Two representatives from each of the three church bodies inked the agreement with their signatures, enlarging ecumenical dialogue and relationships and achieving a significant new step in reconciliation.

Wesleyan followers at the 19th World Methodist Conference stood up out of their seats to witness Lutheran representatives Noko and Sven Oppegaard, Methodist representatives Freeman and Sunday Mbang, and Roman Catholic representatives Cardinal Walter Kasper and Soo-Hwan Kim make history.

Kasper called it “one of the major achievements of ecumenical dialogue” and quoted Pope Benedict XVI who had noted the triparted agreement as a “full visible unity in faith.”

Dialogues between Methodists and the Roman Catholic Church have been long-running for over four decades. After the Roman Catholics shook hands on the Joint Declaration on the Doctrine of Justification with Lutherans in 1999, Methodists, who had also been in dialogue with Lutherans for some two decades, came in as a third party to endorse the agreement and at the same time be included in it.

A Methodist statement was drafted and circulated among all member churches of the World Methodist Council and according to Wainwright, every response was positive and some even enthusiastic.
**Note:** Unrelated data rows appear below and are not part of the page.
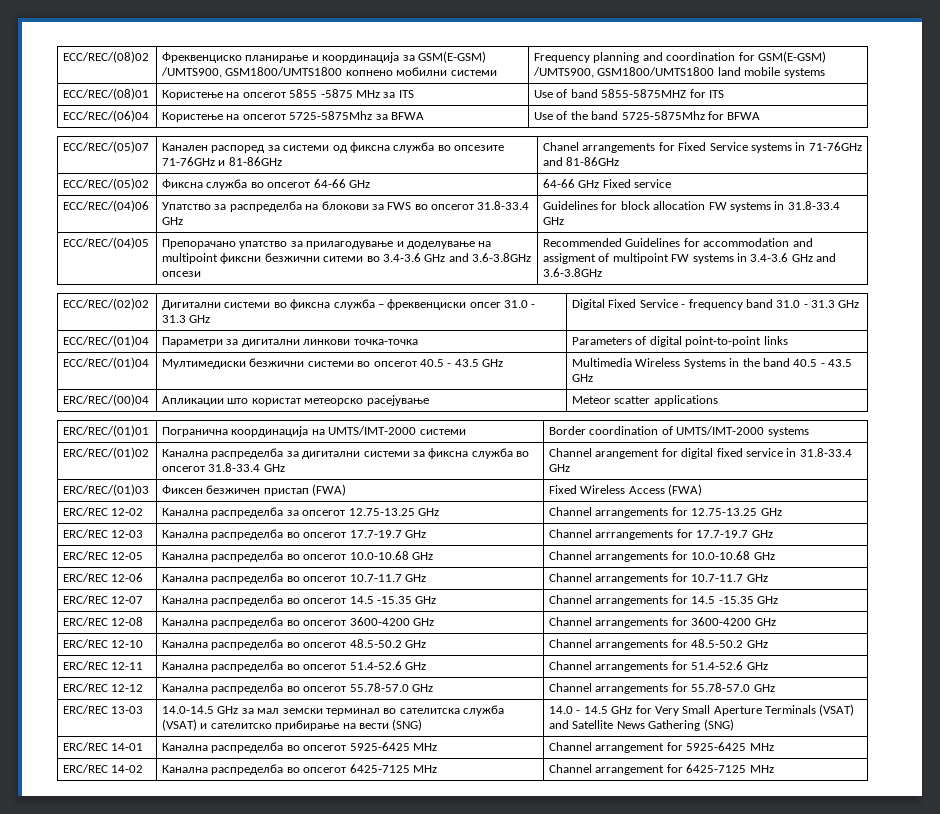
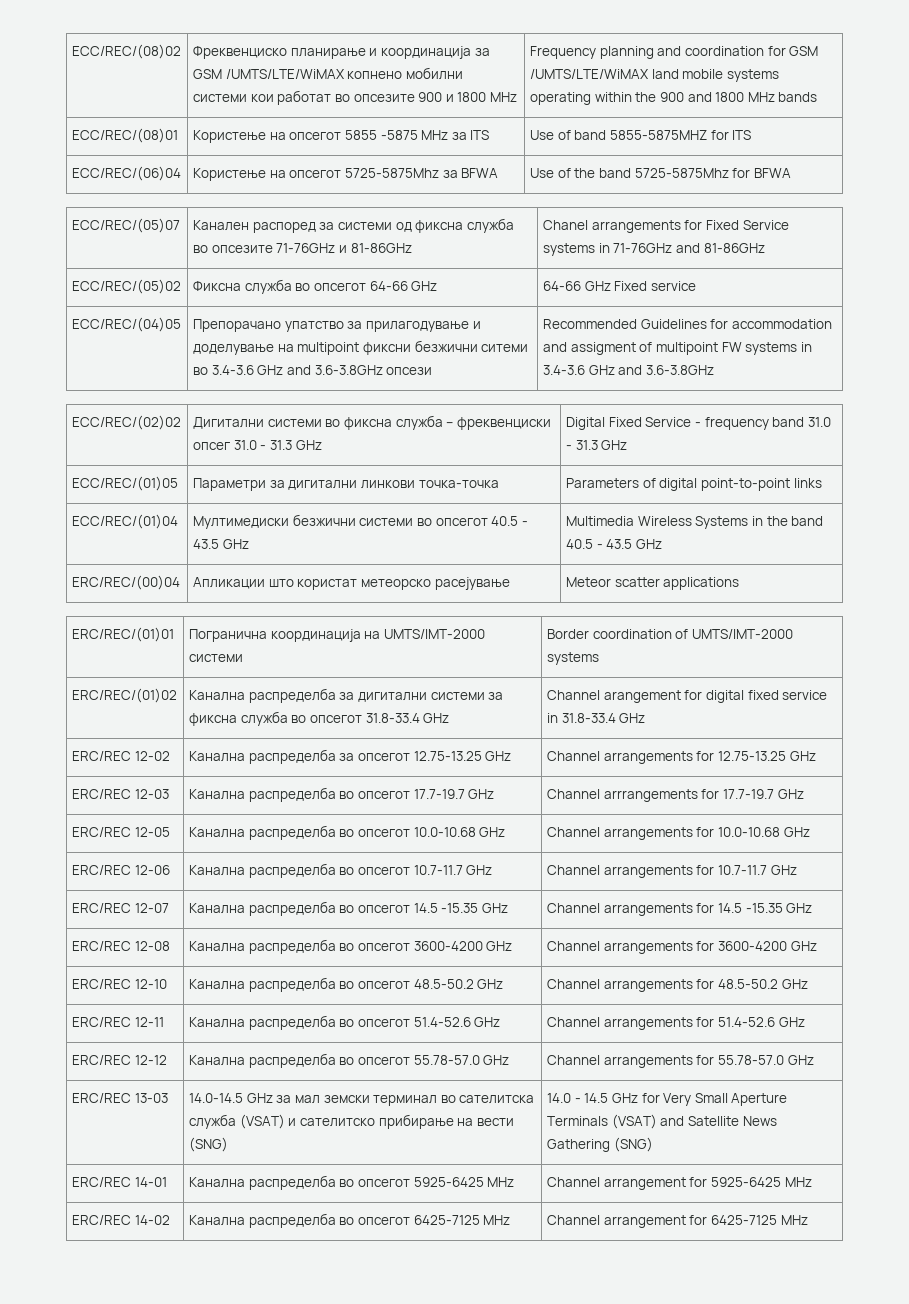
- ECC/REC/(08)02 | Фреквенциско планирање и координација за GSM(E-GSM) /UMTS900, GSM1800/UMTS1800 копнено мобилни системи | Frequency planning and coordination for GSM(E-GSM) /UMTS900, GSM1800/UMTS1800 land mobile systems
+ ECC/REC/(08)02 | Фреквенциско планирање и координација за GSM /UMTS/LTE/WiMAX копнено мобилни системи кои работат во опсезите 900 и 1800 MHz | Frequency planning and coordination for GSM /UMTS/LTE/WiMAX land mobile systems operating within the 900 and 1800 MHz bands
- ECC/REC/(04)06 | Упатство за распределба на блокови за FWS во опсегот 31.8-33.4 GHz | Guidelines for block allocation FW systems in 31.8-33.4 GHz
- ECC/REC/(01)04 | Параметри за дигитални линкови точка-точка | Parameters of digital point-to-point links
+ ECC/REC/(01)05 | Параметри за дигитални линкови точка-точка | Parameters of digital point-to-point links
- ERC/REC/(01)03 | Фиксен безжичен пристап (FWA) | Fixed Wireless Access (FWA)

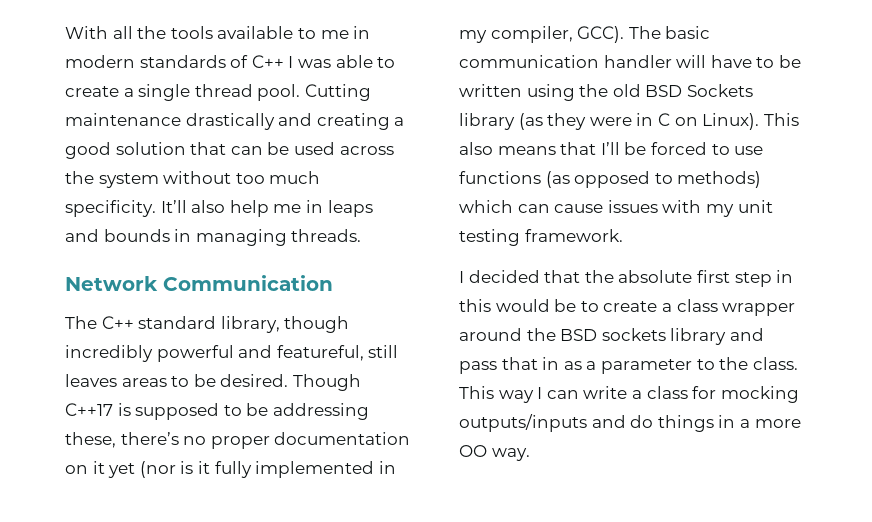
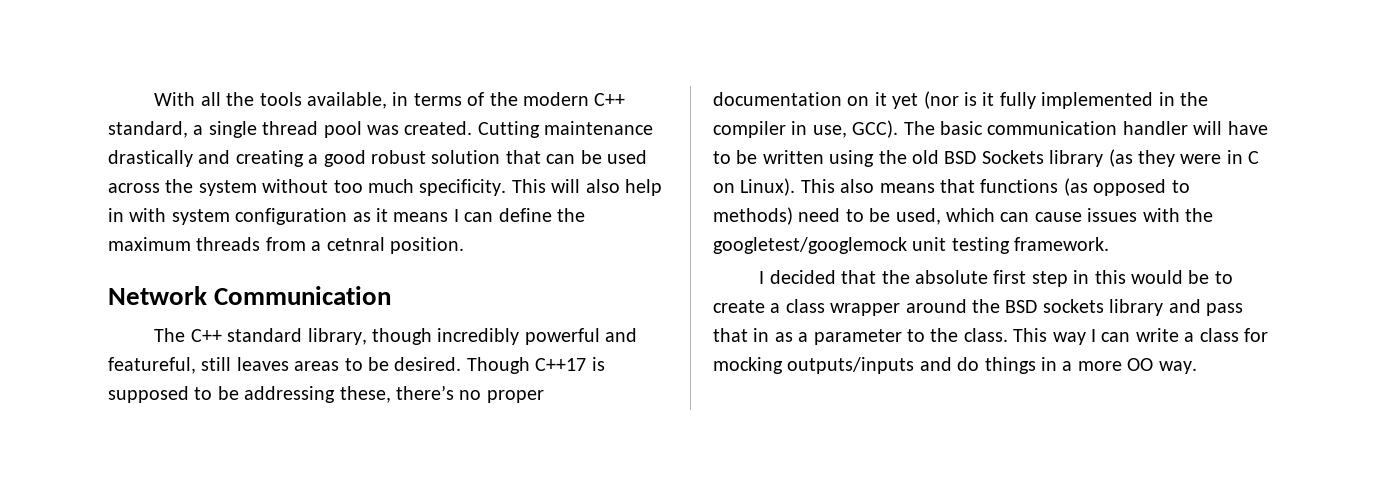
- With all the tools available to me in modern standards of C++ I was able to create a single thread pool.
+ With all the tools available, in terms of the modern C++ standard, a single thread pool was created.
- Cutting maintenance drastically and creating a good solution that can be used across the system without too much specificity.
+ Cutting maintenance drastically and creating a good robust solution that can be used across the system without too much specificity.
- It’ll also help me in leaps and bounds in managing threads.
+ This will also help in with system configuration as it means I can define the maximum threads from a cetnral position.
- Though C++17 is supposed to be addressing these, there’s no proper documentation on it yet (nor is it fully implemented in my compiler, GCC).
+ Though C++17 is supposed to be addressing these, there’s no proper documentation on it yet (nor is it fully implemented in the compiler in use, GCC).
- This also means that I’ll be forced to use functions (as opposed to methods) which can cause issues with my unit testing framework.
+ This also means that functions (as opposed to methods) need to be used, which can cause issues with the googletest/googlemock unit testing framework.

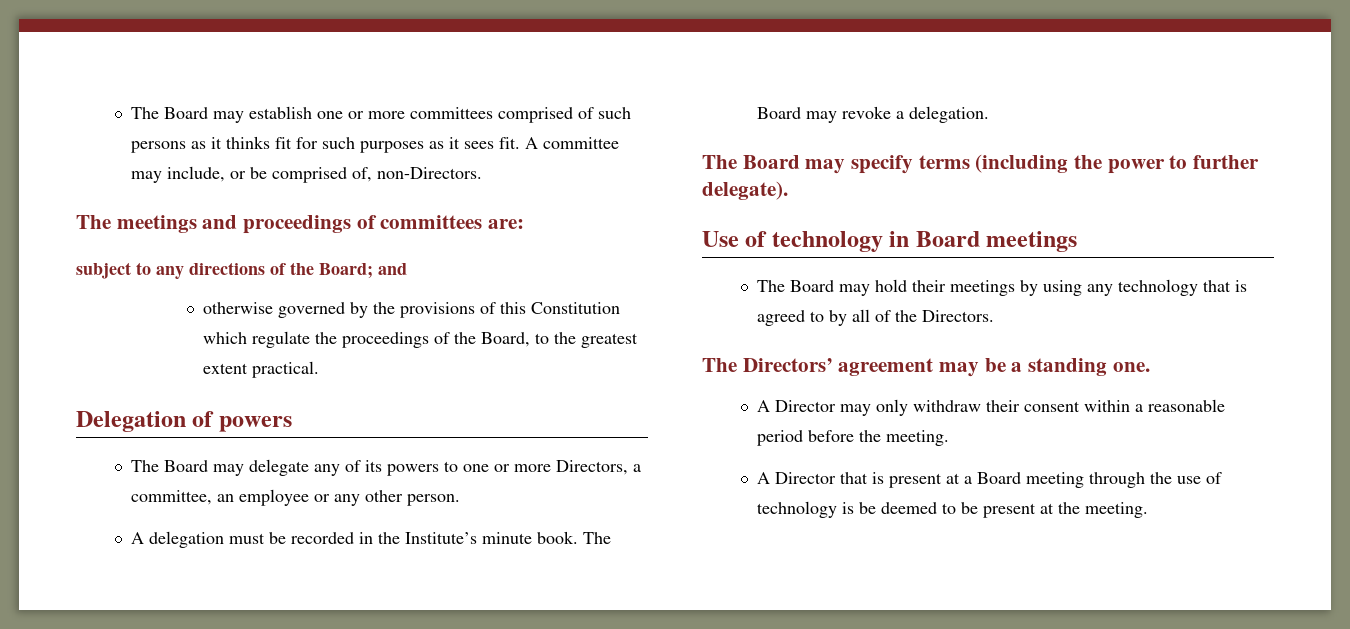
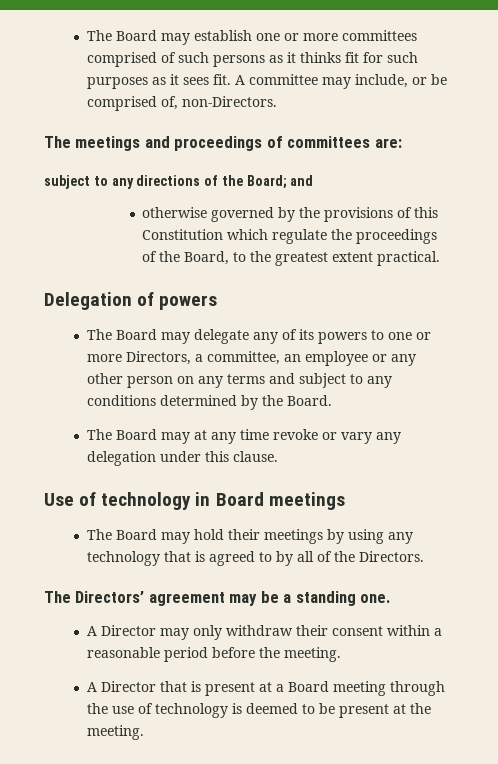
- The Board may delegate any of its powers to one or more Directors, a committee, an employee or any other person.
- A delegation must be recorded in the Institute’s minute book. The Board may revoke a delegation.
- The Board may specify terms (including the power to further delegate).
+ The Board may delegate any of its powers to one or more Directors, a committee, an employee or any other person on any terms and subject to any conditions determined by the Board.
+ The Board may at any time revoke or vary any delegation under this clause.
- A Director that is present at a Board meeting through the use of technology is be deemed to be present at the meeting.
+ A Director that is present at a Board meeting through the use of technology is deemed to be present at the meeting.

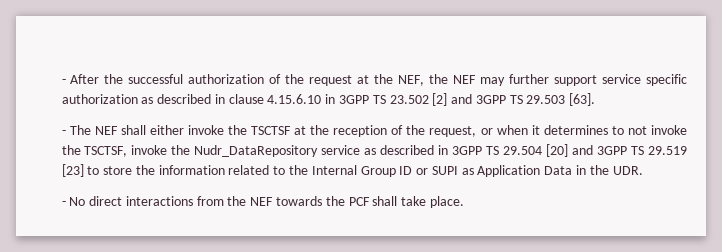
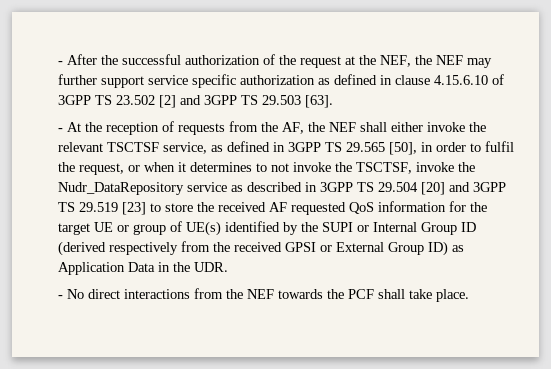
- - After the successful authorization of the request at the NEF, the NEF may further support service specific authorization as described in clause 4.15.6.10 in 3GPP TS 23.502 [2] and 3GPP TS 29.503 [63].
+ - After the successful authorization of the request at the NEF, the NEF may further support service specific authorization as defined in clause 4.15.6.10 of 3GPP TS 23.502 [2] and 3GPP TS 29.503 [63].
- - The NEF shall either invoke the TSCTSF at the reception of the request, or when it determines to not invoke the TSCTSF, invoke the Nudr_DataRepository service as described in 3GPP TS 29.504 [20] and 3GPP TS 29.519 [23] to store the information related to the Internal Group ID or SUPI as Application Data in the UDR.
+ - At the reception of requests from the AF, the NEF shall either invoke the relevant TSCTSF service, as defined in 3GPP TS 29.565 [50], in order to fulfil the request, or when it determines to not invoke the TSCTSF, invoke the Nudr_DataRepository service as described in 3GPP TS 29.504 [20] and 3GPP TS 29.519 [23] to store the received AF requested QoS information for the target UE or group of UE(s) identified by the SUPI or Internal Group ID (derived respectively from the received GPSI or External Group ID) as Application Data in the UDR.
With “strict unanimity,” the Methodist Council approved the statement last week and officially signed it Sunday.

“This is a gift of God,” commented Kasper, “[and] a joint living out of the gospel message.”

Noko expressed his hope that other international and national bodies will pay attention to the joint ecumenical move.

According to Gillian M. Kingston, chairperson of the Program Committee of the World Methodist Conference, the Methodists are also in dialogue with the World Alliance of Reformed Churches, the Anglican Church, as well as The Salvation Army. While dialogue began with the Orthodox Church, talks are currently on hold.

As a guest speaker, the Rev. Dr. Samuel Kobia, general secretary of the World Council of Churches and a Methodist, highlighted Sunday’s event as “a giant step to … overcoming Christian divisions.”

“Our world needs a church that bears witness to the gospel in word and deed,” he added.